I thought of this the other day, when our relations came
To eat the Xmas turkey, and more things than I could name.
For Aunt’s face got as red as fire when Uncle Ned came in,
“Peace and goodwill at Xmas time,” said pa, with such a grin.
“I wish,” said I to brother Tom, “they’d have a wedding day,
What is the good of two nice folks sulking around this way?
I’d be a bridesmaid for them, Tom, and wouldn’t that be fun,
Then we’d go there for holidays as soon as school was done.”
“Don’t you believe such stuff of him,” said brother Tom to me,
“Why, everyone that falls in love is silly as can be!
Put all their good clothes on at once—strut ’round an’ show off so,
The folks that have to live with them get sick of it you know.”
Sho! don’t tell up such stuff as that about our Uncle Ned,
If you don’t mind your p’s and q’s I’ll tell him what you said.
But I found out that I was right—I’ll tell you how it came,
Truth upon Honor, we did play—it’s just a lovely game,
You ask the queerest questions and they answer out quite free,
And if they tell what isn’t true, it’s wicked, don’t you see?
Tom asked me was I awful mad (he can be dreadful mean)
When a great deal prettier hat than mine went by on Mabel Green?
I had to tell, but never mind, I paid him back again,
I made him own he copied sums from clever cousin Ben.
Aunt Jess she laughed, and Uncle Ned said ’twas a jolly game,
He changed his tune though pretty quick when round his own turn came.

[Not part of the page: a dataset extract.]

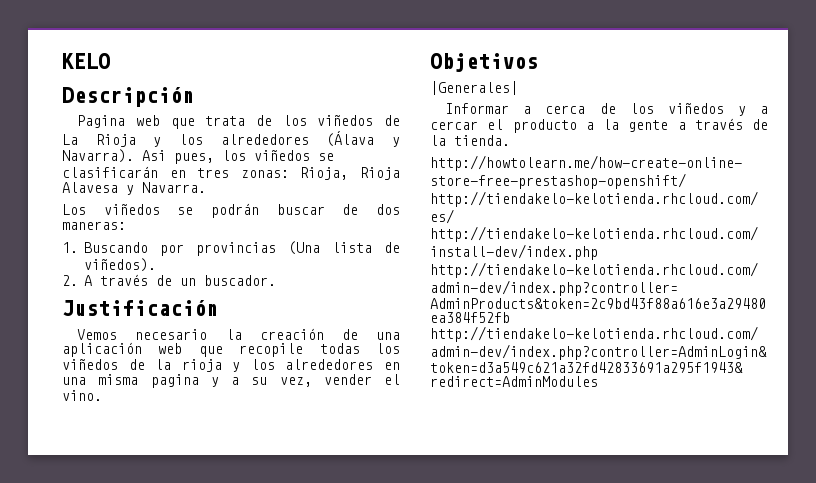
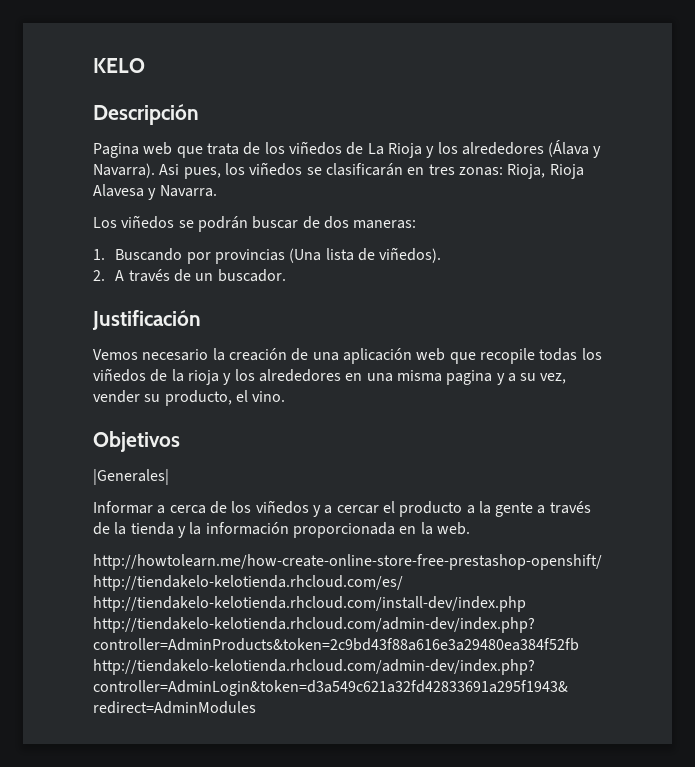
(372, 379) none -> [144,390,232,406] su producto,
[454,135,510,146] tienda. -> [130,522,470,538] tienda y la información proporcionada en la web.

“Now tell the truth,” I said to him—“not maybe or I guess—
Ain’t you just heaps and heaps in love with our dear Auntie Jess?
At first he scowled at Tom and me as mad as any hoe,
And Tom he laughed and said, “Own up! you used to be her beau.”
At this he looked and looked at her, and thought her nice I guess
For right out quick he said, “It’s true—I love your dear Aunt Jess.”
We clapped our hands. Now ’tis your turn to question Auntie here,
But if he didn’t—mean old thing—just whisper in her ear.
Said she, “This is a pretty game, which everyone should know.”
“I wish we’d played it, dear,” he said, “a long, long time ago.”
Then I winked hard at brother Tom, and he winked back at me,
And we sneaked off and left them there as jolly as could be.
I know a thing that I won’t tell—not to Tom anyway,
I’ll be a bridesmaid all so fine before next Xmas day.